**To do**. Wherever the line with "flex-direction: column ->" sits in the listing below, transcribe from it up to and including the line with "background: #eab308 ->", exactly, and leave the remaining lines out.

**Information provided**.
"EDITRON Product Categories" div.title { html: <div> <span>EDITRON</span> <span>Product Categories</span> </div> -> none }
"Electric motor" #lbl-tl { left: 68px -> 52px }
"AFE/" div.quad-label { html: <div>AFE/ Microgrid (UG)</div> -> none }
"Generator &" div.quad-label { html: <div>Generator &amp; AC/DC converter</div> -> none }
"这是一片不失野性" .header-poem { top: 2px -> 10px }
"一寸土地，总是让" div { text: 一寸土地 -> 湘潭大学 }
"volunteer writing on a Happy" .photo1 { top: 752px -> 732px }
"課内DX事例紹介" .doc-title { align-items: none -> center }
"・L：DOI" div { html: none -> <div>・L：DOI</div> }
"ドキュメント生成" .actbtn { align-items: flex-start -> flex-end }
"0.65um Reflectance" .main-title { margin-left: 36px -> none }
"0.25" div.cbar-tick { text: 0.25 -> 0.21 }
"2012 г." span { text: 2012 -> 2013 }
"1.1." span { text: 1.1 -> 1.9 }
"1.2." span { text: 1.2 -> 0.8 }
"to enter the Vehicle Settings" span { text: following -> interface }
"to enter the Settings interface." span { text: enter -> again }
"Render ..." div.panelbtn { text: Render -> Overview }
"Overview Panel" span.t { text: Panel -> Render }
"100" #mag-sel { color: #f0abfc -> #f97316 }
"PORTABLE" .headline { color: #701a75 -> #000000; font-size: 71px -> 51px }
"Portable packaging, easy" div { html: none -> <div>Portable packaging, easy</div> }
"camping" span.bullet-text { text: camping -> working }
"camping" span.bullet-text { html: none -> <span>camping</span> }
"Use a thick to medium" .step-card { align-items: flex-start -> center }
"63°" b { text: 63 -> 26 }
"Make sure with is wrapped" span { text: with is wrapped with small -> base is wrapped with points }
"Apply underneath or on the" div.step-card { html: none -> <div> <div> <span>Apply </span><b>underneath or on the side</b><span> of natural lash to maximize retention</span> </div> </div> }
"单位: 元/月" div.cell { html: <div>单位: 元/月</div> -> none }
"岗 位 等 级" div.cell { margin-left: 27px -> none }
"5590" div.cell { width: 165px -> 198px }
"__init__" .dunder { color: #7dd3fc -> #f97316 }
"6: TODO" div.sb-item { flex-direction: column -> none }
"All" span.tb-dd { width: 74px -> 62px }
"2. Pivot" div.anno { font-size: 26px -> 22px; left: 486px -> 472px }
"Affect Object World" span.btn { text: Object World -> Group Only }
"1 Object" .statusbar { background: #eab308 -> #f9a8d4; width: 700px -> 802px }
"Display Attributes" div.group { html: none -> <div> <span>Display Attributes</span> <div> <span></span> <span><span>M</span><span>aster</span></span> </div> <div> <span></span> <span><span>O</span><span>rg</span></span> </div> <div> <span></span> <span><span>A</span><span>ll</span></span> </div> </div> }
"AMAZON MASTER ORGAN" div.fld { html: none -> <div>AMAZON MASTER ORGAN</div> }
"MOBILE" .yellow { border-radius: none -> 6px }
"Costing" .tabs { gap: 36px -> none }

**Result for this task**.
"6: TODO" div.sb-item { flex-direction: column -> none }
"All" span.tb-dd { width: 74px -> 62px }
"2. Pivot" div.anno { font-size: 26px -> 22px; left: 486px -> 472px }
"Affect Object World" span.btn { text: Object World -> Group Only }
"1 Object" .statusbar { background: #eab308 -> #f9a8d4; width: 700px -> 802px }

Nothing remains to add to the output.